Usually, soldiers chose an alias if they were trying to avoid attention. For example, they may have been too young to enlist. Perhaps their family disapproved of their enlistment or they may have even had extramarital relationships they didn’t want to expose.

It is unclear as to why Walter Hopper took on an assumed name. The information provided above is general information but does not attempt to explain why Walter chose a false name.


Florence Emily Grylls

Honour roll location: Pillar 5C

Trailblazer and passionate advocate for children’s health.

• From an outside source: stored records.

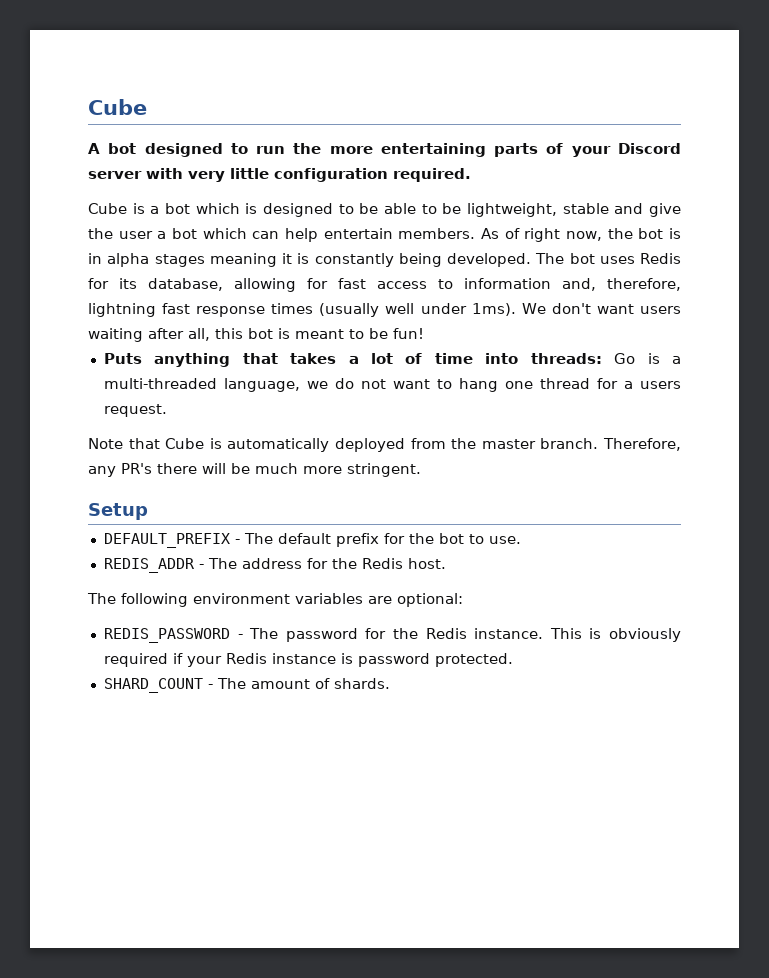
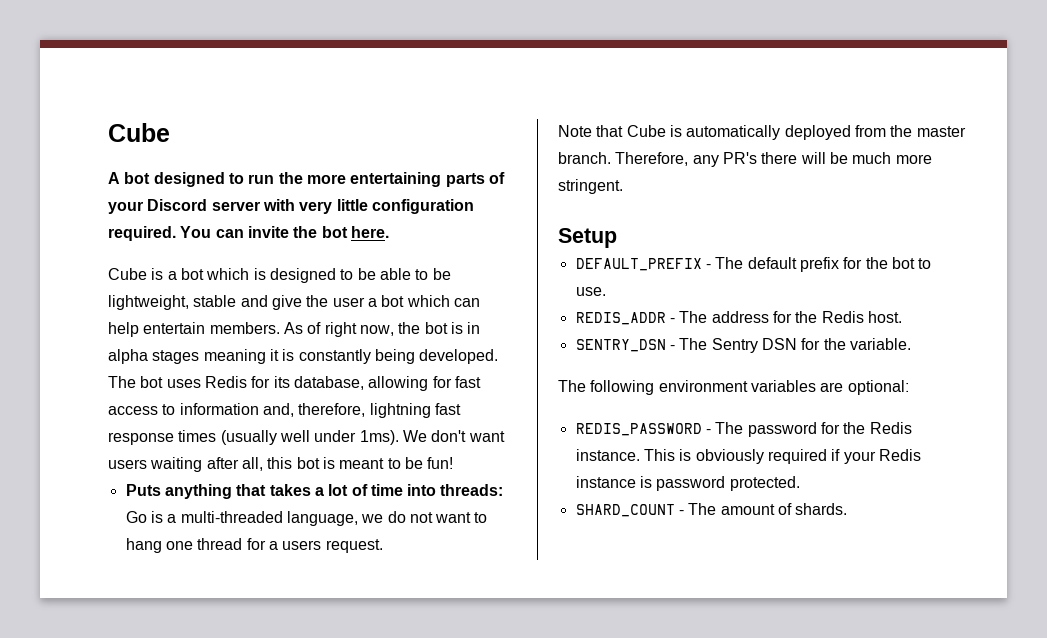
(471, 175) none -> [180,226,389,238] You can invite the bot here.
(446, 563) none -> [575,338,911,353] // SENTRY_DSN - The Sentry DSN for the variable.

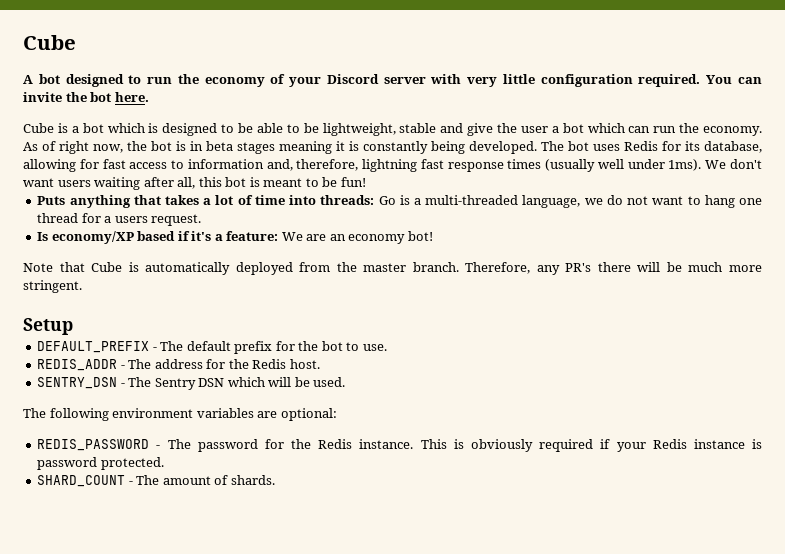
[306,172,485,187] more entertaining parts -> [204,77,265,87] economy
[108,322,280,337] help entertain members. -> [653,123,762,136] run the economy.
[108,349,148,364] alpha -> [206,141,233,151] beta
(383, 546) none -> [37,231,433,244] // Is economy/XP based if it's a feature: We are an economy bot!
[801,338,911,350] for the variable. -> [227,377,346,387] which will be used.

Daughter to John and Elizabeth (nee Wearne), Florence was born in Raywood in 1888. She later worked at the Bendigo Hospital. After enlisting in 1917, she served in Bombay, India for two years.

The Gerald Freeman Thomas hospital in Bombay where Florence served. Photo from Australian War Memorial.
The interior of the Freeman Thomas war hospital in Bombay, India. Photo from Australian War Memorial.

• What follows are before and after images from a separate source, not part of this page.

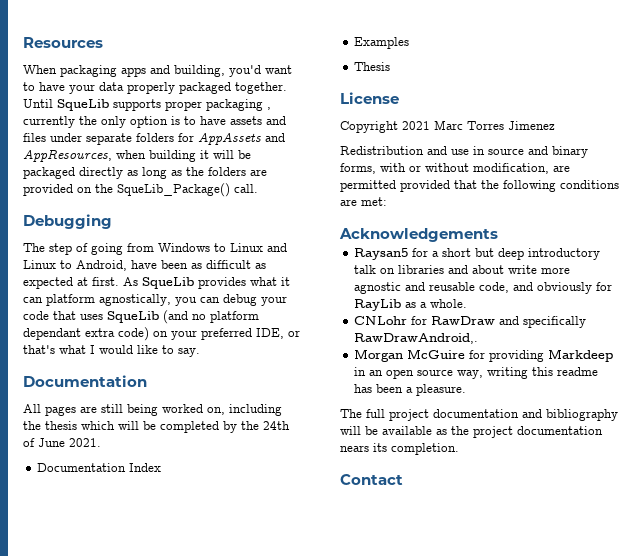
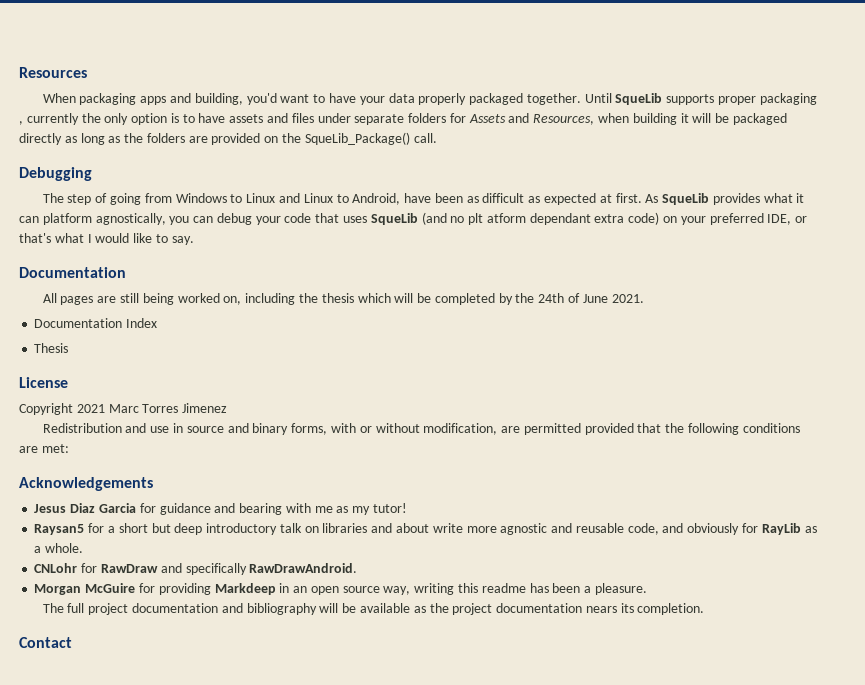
[198,133,285,145] [23,149,112,162] AppAssets and AppResources, -> [468,113,595,125] Assets and Resources,
[210,311,259,323] platform -> [468,213,526,225] plt atform
[354,37,410,49] // Examples -> (158, 323) none
(498, 235) none -> [34,503,407,515] // Jesus Diaz Garcia for guidance and bearing with me as my tutor!
[354,333,479,344] RawDrawAndroid,. -> [249,563,358,573] RawDrawAndroid.

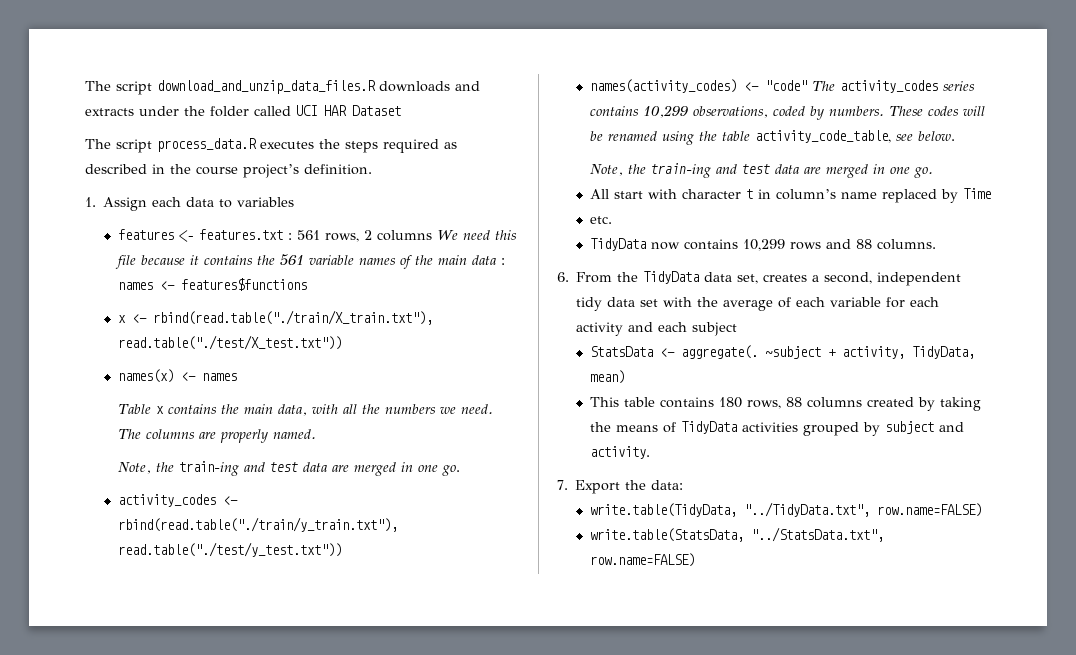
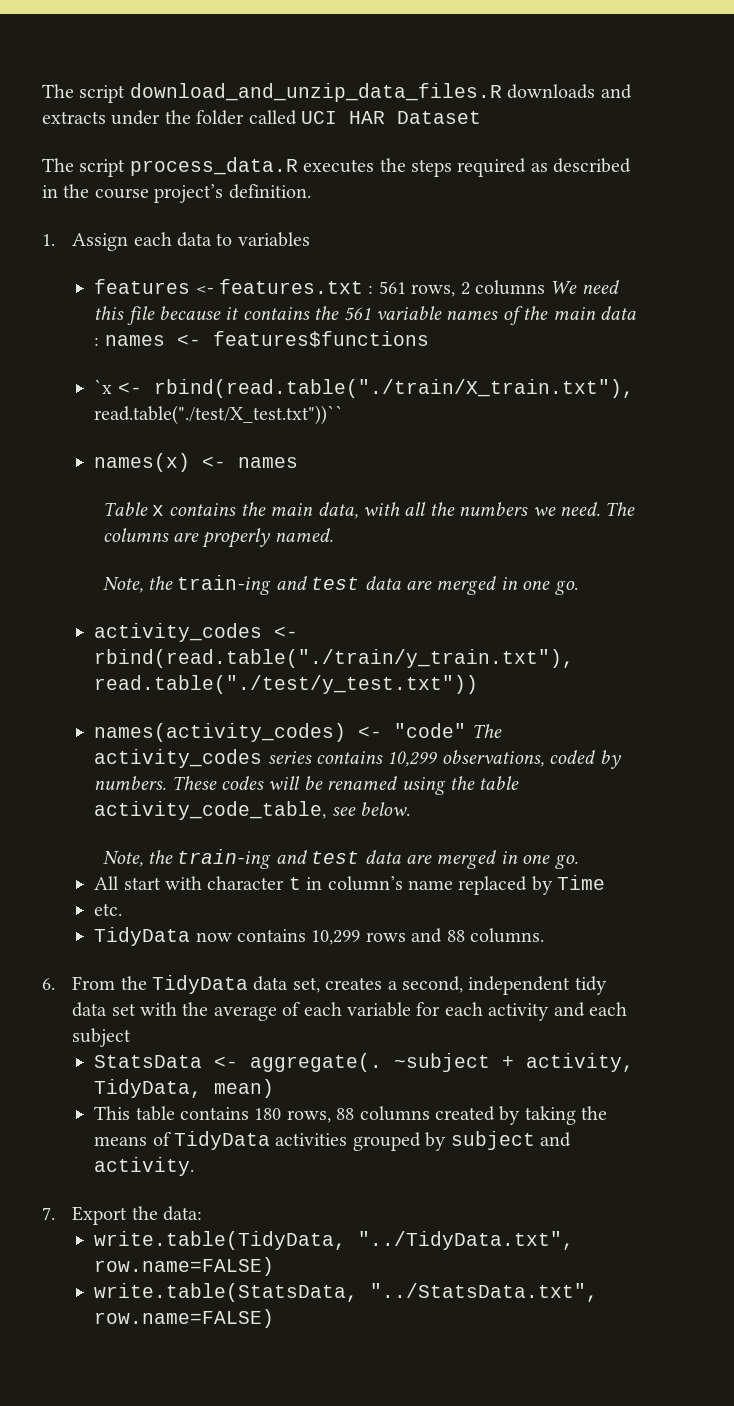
[117,315,126,323] x -> [94,379,113,394] `x
[117,335,342,350] read.table("./test/X_test.txt")) -> [94,405,344,425] read.table("./test/X_test.txt"))``

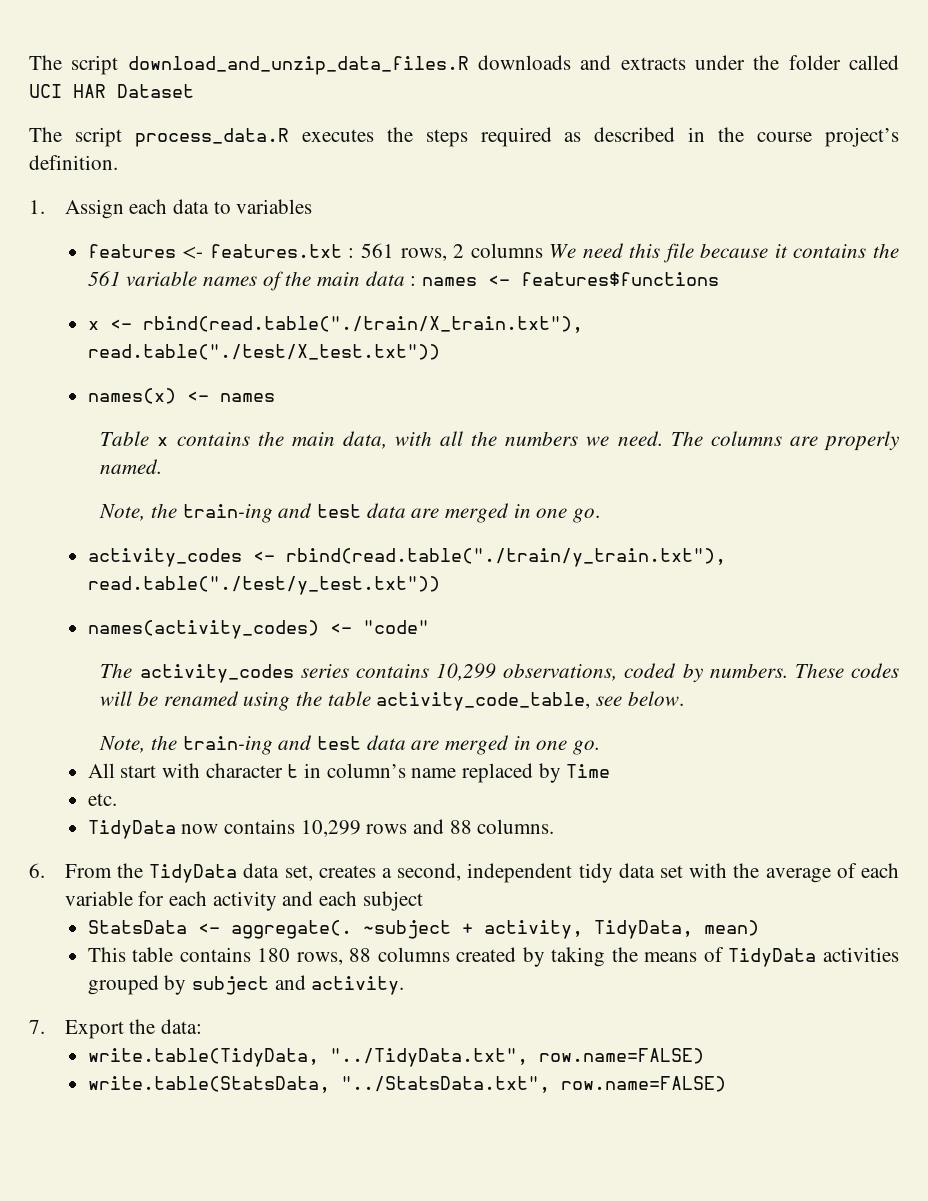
[94,379,113,394] `x -> [87,321,99,330] x
[94,405,344,425] read.table("./test/X_test.txt"))`` -> [87,344,440,360] read.table("./test/X_test.txt"))
(467, 730) none -> (429, 627) //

After her discharge in 1920, Florence worked at the Pioneer Health Centre at Peckham, London in 1926. This health centre was part of a leading study into preventative health care. Florence was particularly interested in improving the health of babies and children.

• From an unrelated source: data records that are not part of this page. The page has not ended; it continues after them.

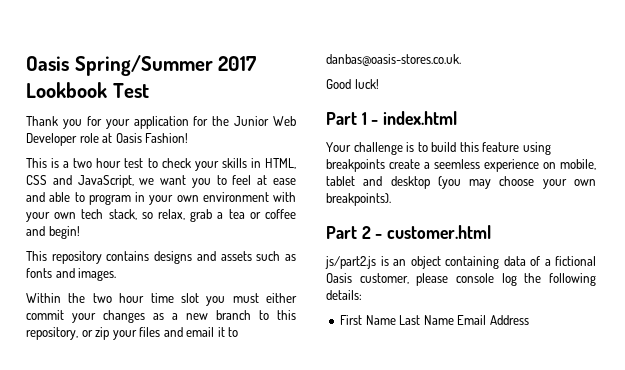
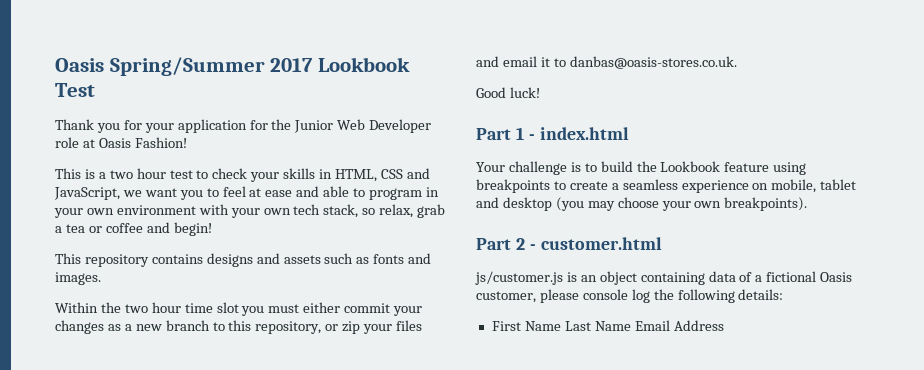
[459,142,479,152] this -> [636,161,721,172] the Lookbook
(385, 165) none -> [553,181,566,190] to
[434,159,480,169] seemless -> [622,179,678,190] seamless
[325,256,376,269] js/part2.js -> [475,271,563,285] js/customer.js

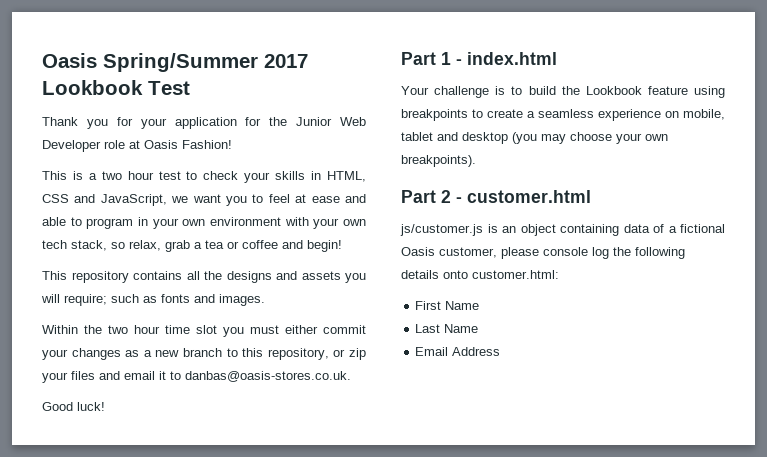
(203, 259) none -> [186,271,222,280] all the
(321, 259) none -> [345,273,366,283] [41,294,107,306] you will require;
[738,289,784,300] details: -> [401,270,559,279] details onto customer.html:
(561, 326) none -> (480, 305) //
(631, 326) none -> (479, 328) //

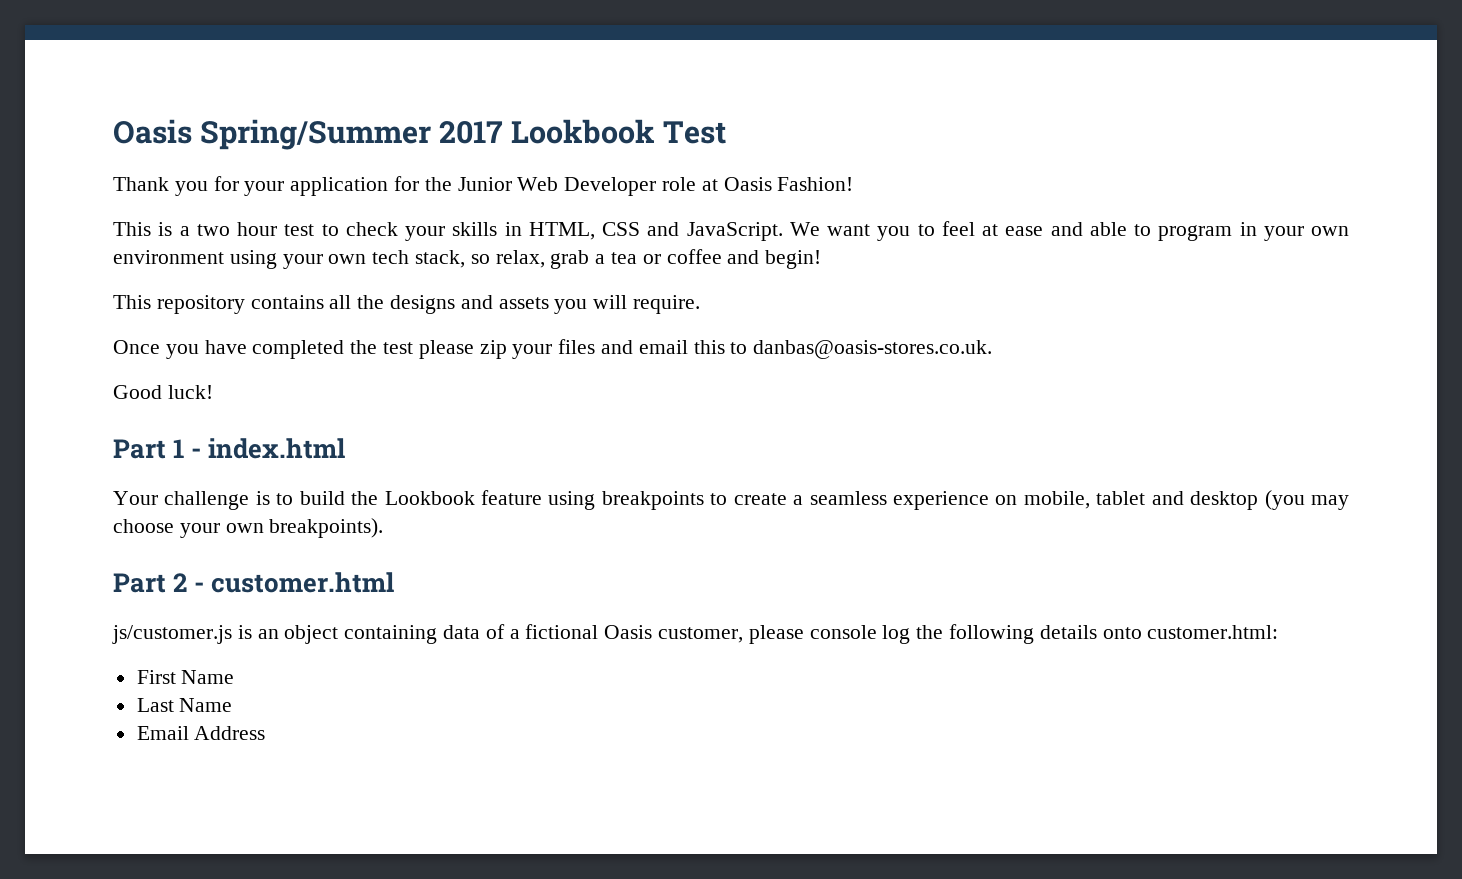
[100,194,189,206] JavaScript, we -> [686,222,820,241] JavaScript. We
[284,217,309,226] with -> [229,250,277,269] using
[64,294,265,306] [42,325,366,337] [42,348,346,360] require; such as fonts and images. // Within the two hour time slot you must either commit your changes as a new branch to this repository, or -> [633,295,701,314] [113,340,474,359] require. // Once you have completed the test please
[159,371,166,380] it -> [693,340,725,354] this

Florence travelled from the north to the south of Africa by herself in 1927. She gave lectures in Australia on the history of the British Empire and her observations from her travels.

Florence later worked as the sister in charge at the RSL Children’s Health Bureau at ANZAC house for 12 years upon her return. Following her passion for helping others, Florence worked in infectious disease hospitals.

She eventually founded the Victorian Branch of the Save the Children Fund, which is now firmly established throughout Australia. Florence worked tirelessly to raise awareness, funds and relief for children and families. She was a passionate advocate for preventative health and wrote many letters to newspapers sharing her views. At the time of her death, Florence was the national president of the Save the Children Fund. She was 74 years of age. The organisation now has a scholarship in her memory for research in the field of maternal and child health.

Florence never married. Her two sisters- Mary Ann and Marion Patience Grylls- had married local men John Thomas and Ernie Old in a double wedding ceremony at the Dingee Methodist Church in 1905. Her brother John was a Regimental Sergeant Major in the Anzac Cyclist Battalion and returned to Australia in 1919.



Effie Mary Garden

Honour roll location: Pillar 5C

Feature story location: Pillar 5A

Effie Garden was a capable nurse who was entrusted with jobs that women often were not permitted to undertake. She was from Serpentine. At age 25 she enlisted in June 1915 after having passed her nursing examinations in May 1914. She nursed in Bendigo until she was sent overseas.

Effie Garden as pictured in The Age, 21st of April 1984, p. 20

Effie said she enlisted because,

“I just felt it was my duty to go”

(The Age, 21st of April 1984, p. 20).

Removing shrapnel by herself
Stationed in Egypt first, Effie was impressed by the way all the nurses got on so well. They were moved around often and could be sent anywhere at any time, taking care of both themselves and wounded troops. Never concerned for her own safety, Effie worked at the British No. 12 Casualty Clearing Station in Proven, France as part of a surgical team. She was often required to use a scalpel to take out pieces of shell. This was unusual for the time; nurses were not normally taught how to do these procedures.
Effie also helped to open a new hospital for infectious diseases. There the nurses had to scrub their instruments and boil them to stop the spread of infection.

Royal Red Cross Medal
Effie received the Royal Red Cross medal (2nd class) in September 1919. It was awarded for her ‘valuable service with the Armies in France and Flanders’.

Royal Red Cross Medal

Upon her return home in 1919, Effie witnessed first-hand the dramatic effects the war had on nurses, with some unable to ‘return to nursing’.

Effie later married John Garfield Fussell in 1920.